Non-state Institutions  also  function  as  neutral  arbiters in  cases  of  conflict  amongst  parties. They may, according to Abbott and Snidal of Arizona University, “mediate between the parties and facilitate discussion on a mutually agreeable solution, or provide a hearing to all interested parties and issue a binding decision”.  Institutions often have the provision for constitution of ad hoc expert panels or provide for a dispute settlement mechanism. The dispute settlement mechanisms under the Energy Charter Treaty, for example, include state arbitration for disputes between parties to the treaty; investor state arbitration for investment-related disputes; a special conciliation mechanism for transit-related disputes; a mechanism for trade disputes (modeled closely along the lines of the WTO and employed when one of the parties to the dispute is not  a  WTO  member);  and  bilateral  and  multilateral  non-binding  mechanisms  for  consultation  for cases related to competition and environmental protection respectively.
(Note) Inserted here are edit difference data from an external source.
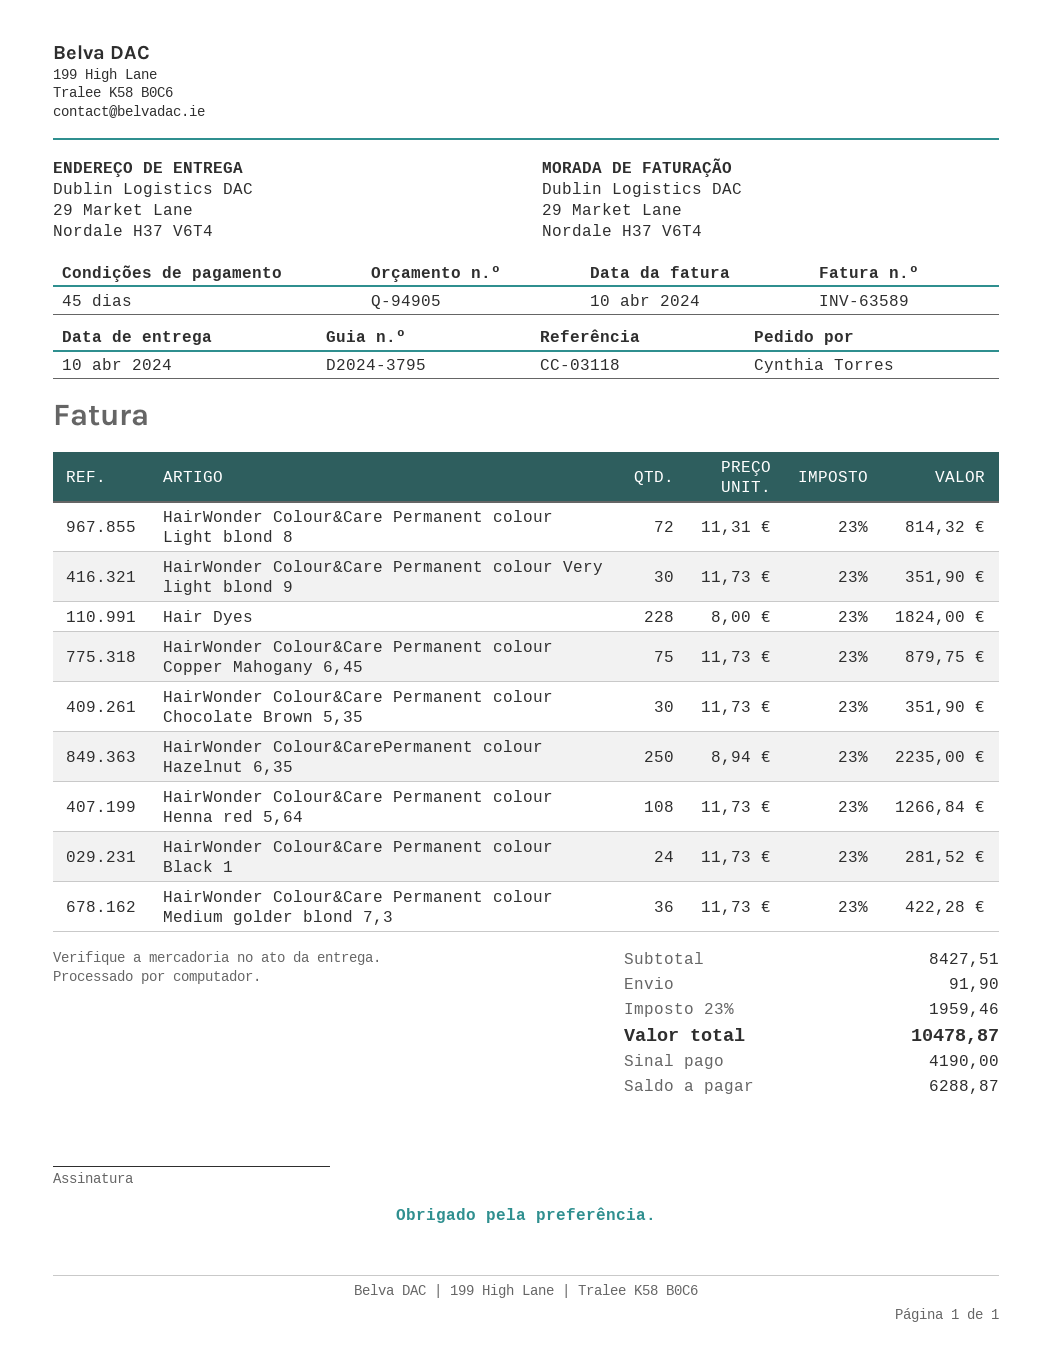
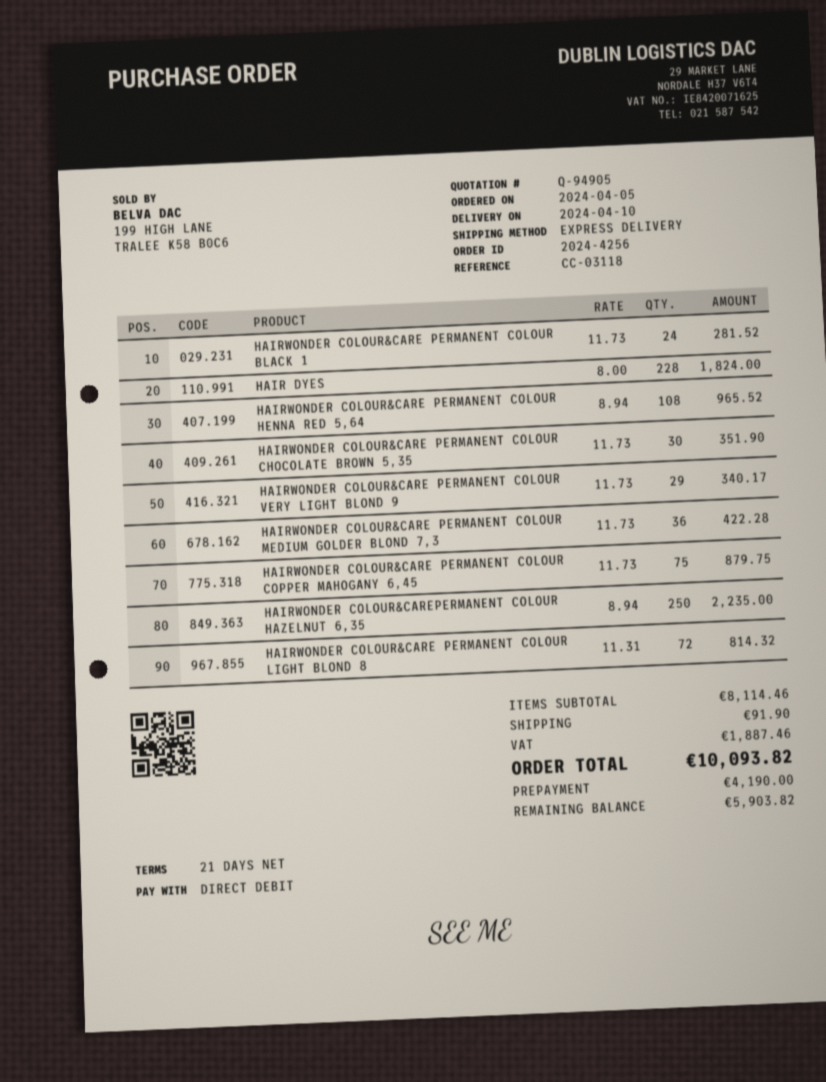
payment terms: 45 days -> 21 days
HairWonder Colour&Care Permanent colour Very light blond 9: 30 x 11.73 = 351.90 -> 29 x 11.73 = 340.17
HairWonder Colour&Care Permanent colour Henna red 5,64: 108 x 11.73 = 1266.84 -> 108 x 8.94 = 965.52
subtotal: 8427.51 -> 8114.46
tax: 1959.46 -> 1887.46
total: 10478.87 -> 10093.82
balance: 6288.87 -> 5903.82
In conclusion, following the aforesaid, non-state actors play a vital role in energy regulation. A collection of independent institutions deal with manifold issues facing the energy sector such as financing and environmental aspects which helps to achieve uniformity and standardisation in the energy market that is not country or state specific. This in turn, helps to centralise energy regulation and achieve a degree of efficiency. Nonetheless, compliance with non-state actors remains an issue to be addressed in order to give full-weight to these organisations. Nonetheless, independent, non-state organisations are implementing measures and penalties to ensure compliance by energy companies. More so, the increased recognition of non-state actors, provides a degree of pressure to energy companies to comply.